AbstractOverlapping genes (OLGs) with long protein-coding overlapping sequences are often excluded by genome annotation programs, with the exception of virus genomes. A recent study used a novel algorithm to construct OLGs from arbitrary protein domain pairs and concluded that virus genes are best suited for creating OLGs, a result which fitted with common assumptions. However, improving sequence evaluation using Hidden Markov Models shows that the previous result is an artifact originating from dataset-database biases. When parameters for OLG design and evaluation are optimized we find that 94.5% of the constructed OLG pairs score at least as highly as naturally occurring sequences, while 9.6% of the artificial OLGs cannot be distinguished from typical sequences in their protein family. Constructed OLG sequences are also indistinguishable from natural sequences in terms of amino acid identity and secondary structure, while the minimum nucleotide change required for overprinting an overlapping sequence can be as low as 1.8% of the sequence.

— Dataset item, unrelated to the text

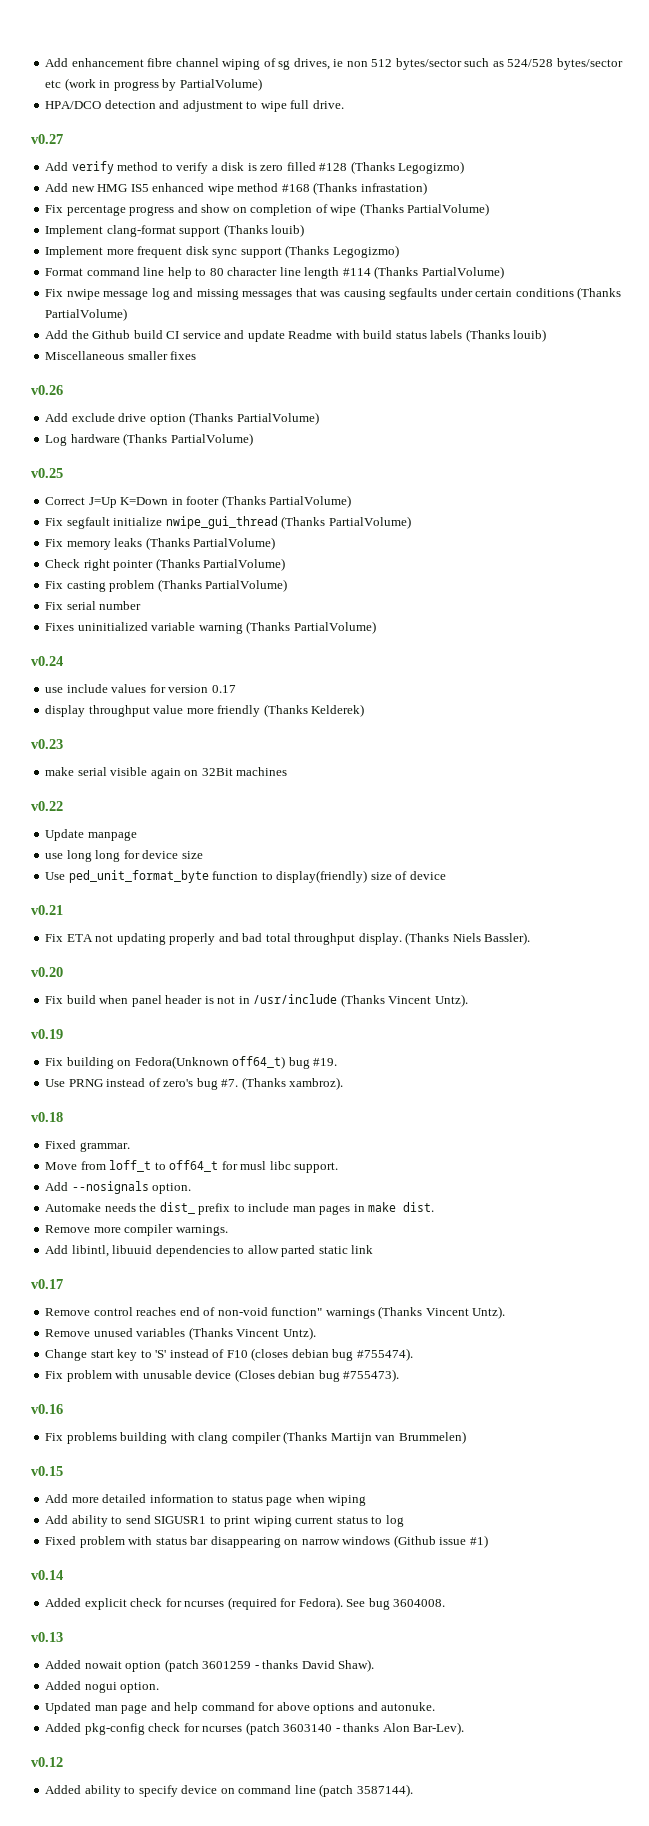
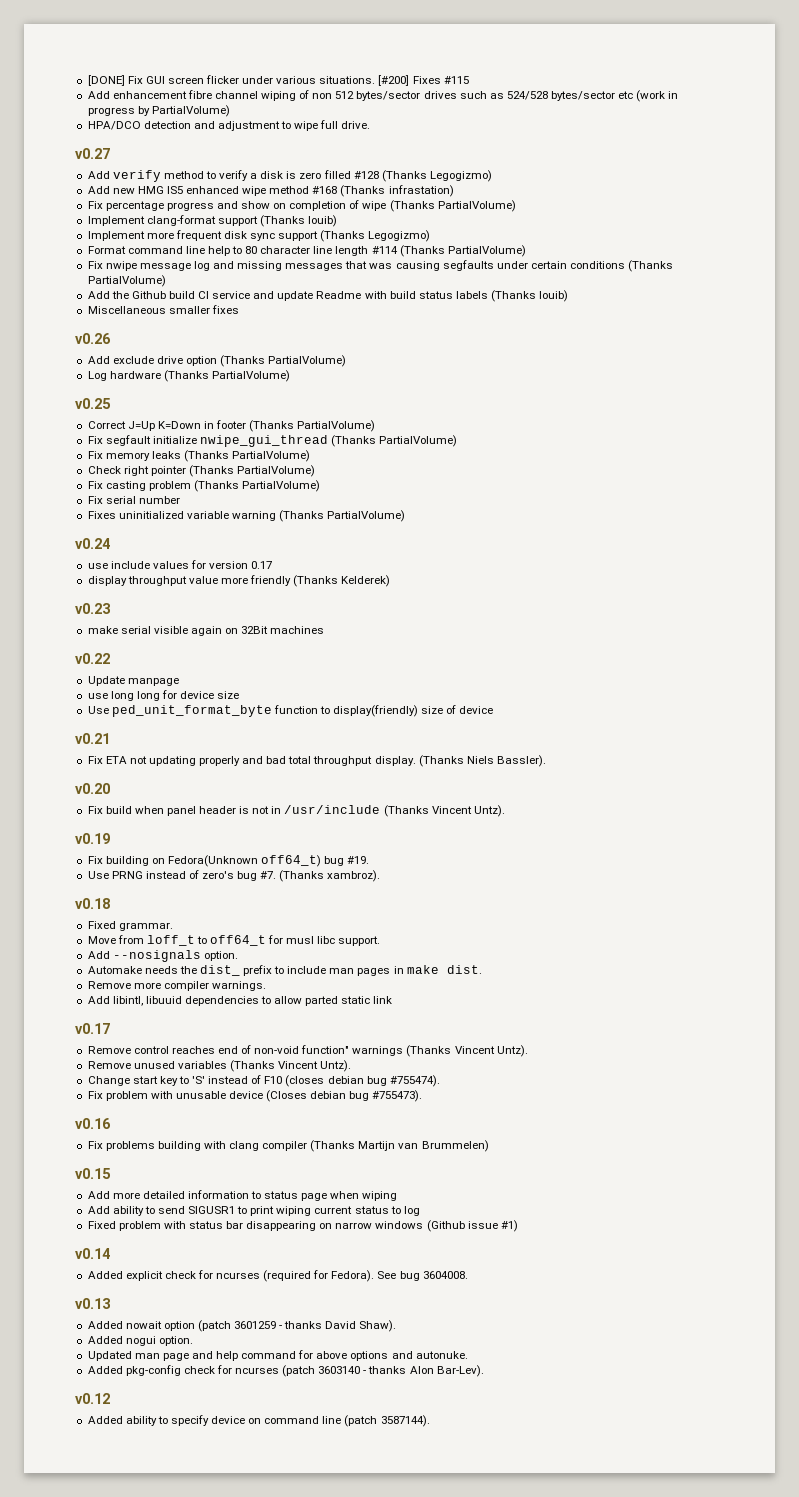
(45, 62) none -> [87,75,469,86] [DONE] Fix GUI screen flicker under various situations. [#200] Fixes #115 //
[278,58,344,70] sg drives, ie -> (310, 94) none
(462, 64) none -> [423,91,457,99] drives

Separate analysis of datasets containing only sequences from either archaea, bacteria, eukaryotes or viruses showed that, surprisingly, virus genes are much less suitable for designing OLGs than bacterial or eukaryotic genes. An important factor influencing OLG design is the structure of the standard genetic code. Success rates in different reading frames strongly correlate with their code-determined respective amino acid constraints. There is a tendency indicating that the structure of the standard genetic code could be optimized in its ability to create OLGs while conserving mutational robustness. The findings reported here add to the growing evidence that OLGs should no longer be excluded in prokaryotic genome annotations. Determining the factors facilitating the computational design of artificial overlapping genes may improve our understanding of the origin of these remarkable genetic constructs and may also open up exciting possibilities for synthetic biology.